§ About this task: From the entries that follow, extract each line holding the string "value".
== Records to process ==
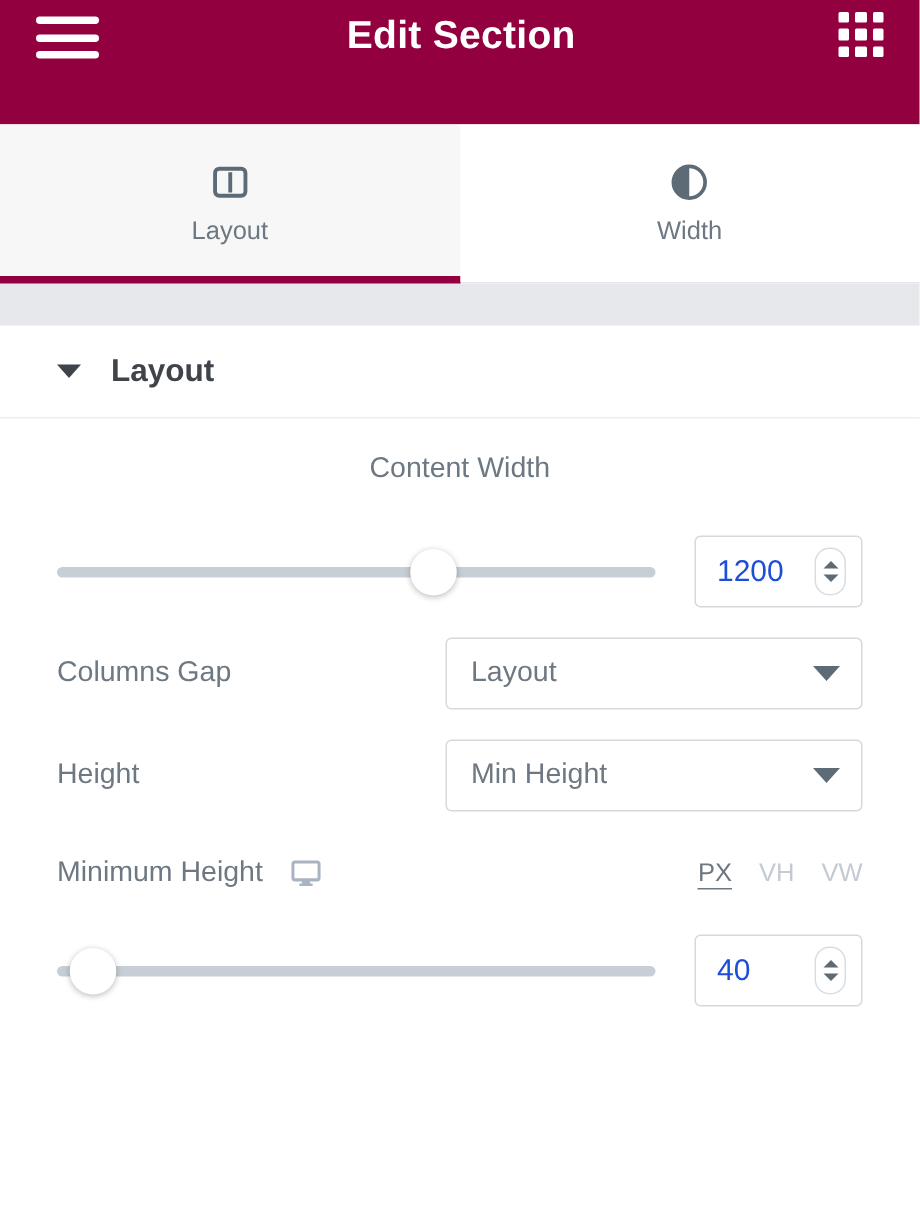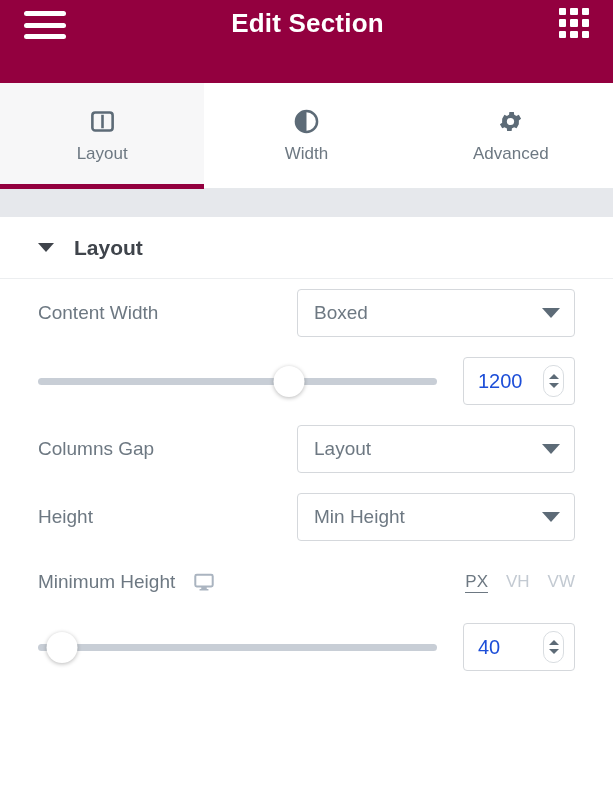--- a/index.html
+++ b/index.html
@@ -338,46 +338,33 @@
       <span class="tab-icon">
         <svg width="27" height="27" viewBox="0 0 24 24">
           <circle cx="12" cy="12" r="9.4" fill="#5d6b77"></circle>
           <path d="M12 2.6 A9.4 9.4 0 0 1 12 21.4 Z" fill="#ffffff"></path>
           <circle cx="12" cy="12" r="9.4" fill="none" stroke="#5d6b77" stroke-width="2.2"></circle>
         </svg>
       </span>
       <span class="tab-label">Width</span>
     </div>
 
-    <div class="tab">
-      <span class="tab-icon">
-        <svg width="27" height="27" viewBox="0 0 24 24">
-          <path fill="#5d6b77" d="M19.4 13a7.6 7.6 0 0 0 0-2l2-1.5-2-3.4-2.3.9a7.6 7.6 0 0 0-1.8-1l-.3-2.4h-4l-.3 2.4a7.6 7.6 0 0 0-1.8 1l-2.3-.9-2 3.4L4.6 11a7.6 7.6 0 0 0 0 2l-2 1.5 2 3.4 2.3-.9a7.6 7.6 0 0 0 1.8 1l.3 2.4h4l.3-2.4a7.6 7.6 0 0 0 1.8-1l2.3.9 2-3.4z"></path>
-          <circle cx="12" cy="12" r="3.2" fill="#ffffff"></circle>
-        </svg>
-      </span>
-      <span class="tab-label">Advanced</span>
-    </div>
   </div>
 
   <div class="band"></div>
 
   <div class="section-head">
     <span class="caret"></span>
     <span class="section-title">Layout</span>
   </div>
 
   <div class="controls">
 
     <div class="row">
       <span class="row-label">Content Width</span>
-      <div class="select">
-        <span class="select-value">Boxed</span>
-        <span class="select-caret"></span>
-      </div>
     </div>
 
     <div class="slider-row">
       <div class="slider">
         <div class="slider-track"></div>
         <div class="slider-thumb" id="thumb1" style="left: 63%;"></div>
       </div>
       <div class="numbox">
         <span class="numbox-value">1200</span>
         <span class="stepper">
===
§ Exercise answer:
-        <span class="select-value">Boxed</span>
         <span class="numbox-value">1200</span>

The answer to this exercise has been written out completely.